ASNaCs have gone into many walks of life, but a significant proportion of academics in the fields of early medieval European literature and history, particularly in Celtic studies, have studied or taught at the department, making it a historically highly influential institution in its field. Academically prominent alumni of the department or its forerunner institutions who are not listed above as staff include:

- Florence Harmer (completed tripos 1912)
- Derick Smith Thomson (graduated 1948)
- J. W. M. Bannerman (graduated 1958)
- Audrey Meaney (graduated 1959)
- David Denison (graduated 1973)
- Philip Jenkins (graduated 1974)
- Andrew Breeze (matriculated 1972, graduated 1976)
- Sarah Foot (matriculated 1979)
- Julia Crick (matriculated 1982)
- Richard Sharpe (graduated 1977)
- Claire Bishop (art historian) (matriculated 1990)
- Alaric Hall (matriculated 1997, graduated 2000)
- Eleanor Barraclough (matriculated 2003)
- Levi Roach (matriculated 2003)

Other noted alumni include:

- Jane Stevenson — historian and novelist (graduated 1980)
- Tom Shakespeare — academic and disability campaigner (matriculated 1984)
- Stephan Grundy — novelist (graduated 1995)
- Elin Manahan Thomas — opera singer (matriculated 1995, graduated 1998)
- Dan Starkey — actor (matriculated 1996, graduated 1999)
- Rebecca Dowbiggin — rower (matriculated 2001)
- Paul Best — cricketer (matriculated c. 2009)
- Pierre Novellie — comedian (matriculated 2009)
- George Fouracres — actor and comedian (matriculated c. 2009)
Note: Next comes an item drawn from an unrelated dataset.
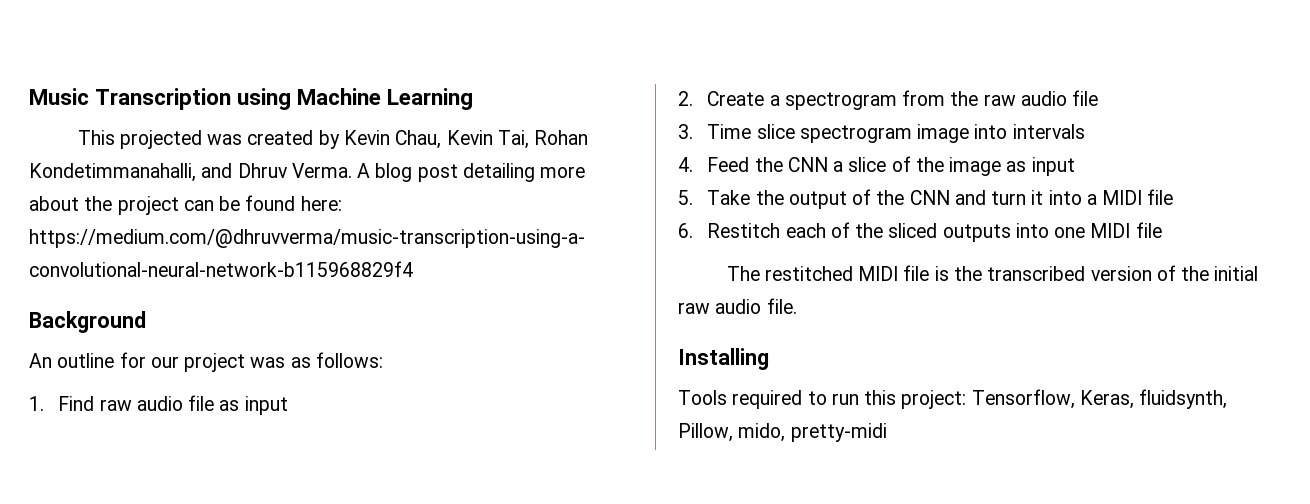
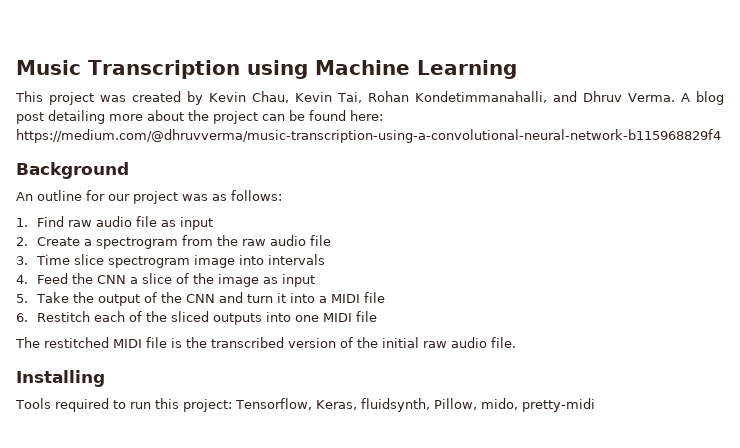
[119,130,202,149] projected -> [49,92,95,105] project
== Appearances in popular culture ==

Maria, the protagonist of Thomas Thurman's children's book Not Ordinarily Borrowable; or, Unwelcome Advice (2009), is an Asnac (there characterised as "a person who studies the way people lived a long, long time ago, far longer ago than the time when Maria lived, and looks at the things they made and the writings they left behind").